### Task directions
Take each line from the entries that holds "中止したいので" and copy it out.

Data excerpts

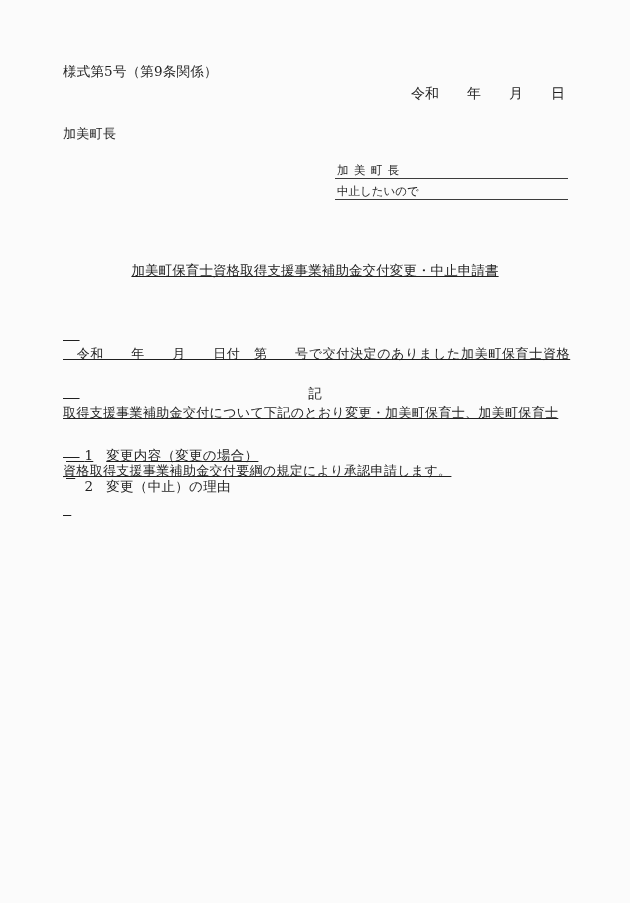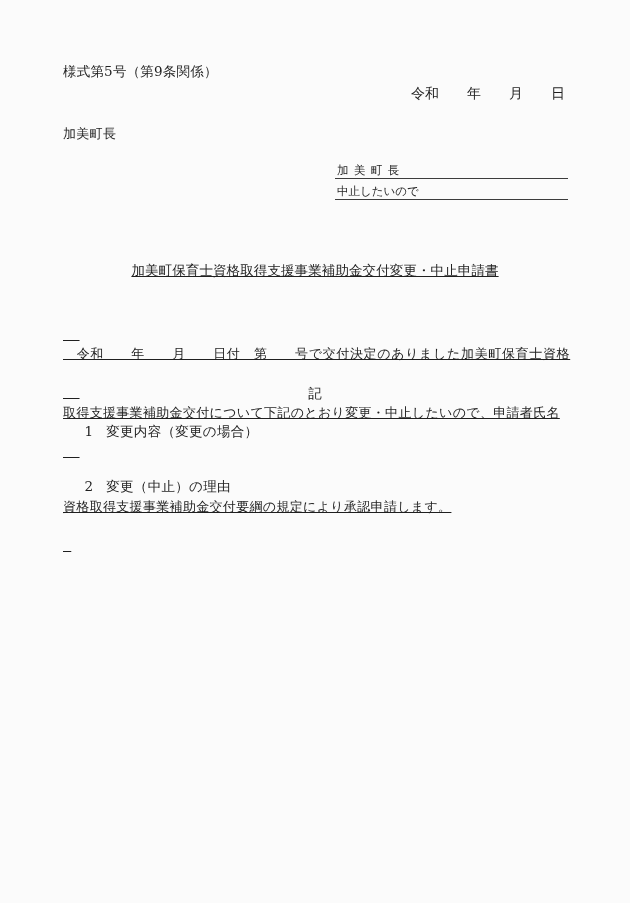--- a/index.html
+++ b/index.html
@@ -65,33 +65,33 @@
     font-size: 13.5px; line-height: 17px; letter-spacing: 0.1px; text-decoration: underline;
   }
 
   .body-text {
     left: 63px; top: 305px; width: 508px;
     font-size: 13px; line-height: 19.5px; text-decoration: underline;
   }
   .body-line { white-space: pre; }
   .body-line.l1 { letter-spacing: 0.65px; }
   .body-line.l2 { letter-spacing: 0.32px; }
-  .body-line.l3 { letter-spacing: 0.32px; margin-top: 36px; }
+  .body-line.l3 { letter-spacing: 0.32px; }
 
   .record-heading {
     left: 0; top: 385px; width: 630px;
     text-align: center;
     font-size: 13.5px; line-height: 16px;
   }
 
   .item {
     left: 66px;
     font-size: 13.5px; line-height: 17px; letter-spacing: 0.3px;
   }
-  .item.item-1 { top: 406px; }
+  .item.item-1 { top: 430px; text-decoration: underline; }
   .item.item-2 { top: 461px; }
   .item .item-text { margin-left: 13px; }
 </style>
 </head>
 <body>
 
 <div class="page">
 
   <div class="abs form-number">様式第5号（第9条関係）</div>
 
@@ -105,21 +105,21 @@
     </div>
     <div class="field-row">
       <span class="field-label">中止したいので</span>
     </div>
   </div>
 
   <div class="abs doc-title">加美町保育士資格取得支援事業補助金交付変更・中止申請書</div>
 
   <div class="abs body-text">
     <div class="body-line l1">　令和　　年　　月　　日付　第　　号で交付決定のありました加美町保育士資格</div>
-    <div class="body-line l2">取得支援事業補助金交付について下記のとおり変更・中止したいので、申請者氏名</div>
+    <div class="body-line l2">取得支援事業補助金交付について下記のとおり変更・加美町保育士、加美町保育士</div>
     <div class="body-line l3">資格取得支援事業補助金交付要綱の規定により承認申請します。</div>
   </div>
 
   <div class="abs record-heading">記</div>
 
   <div class="abs item item-1">
     <span class="item-number">1</span><span class="item-text">変更内容（変更の場合）</span>
   </div>
 
   <div class="abs item item-2">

### Your response
       <span class="field-label">中止したいので</span>
-    <div class="body-line l2">取得支援事業補助金交付について下記のとおり変更・中止したいので、申請者氏名</div>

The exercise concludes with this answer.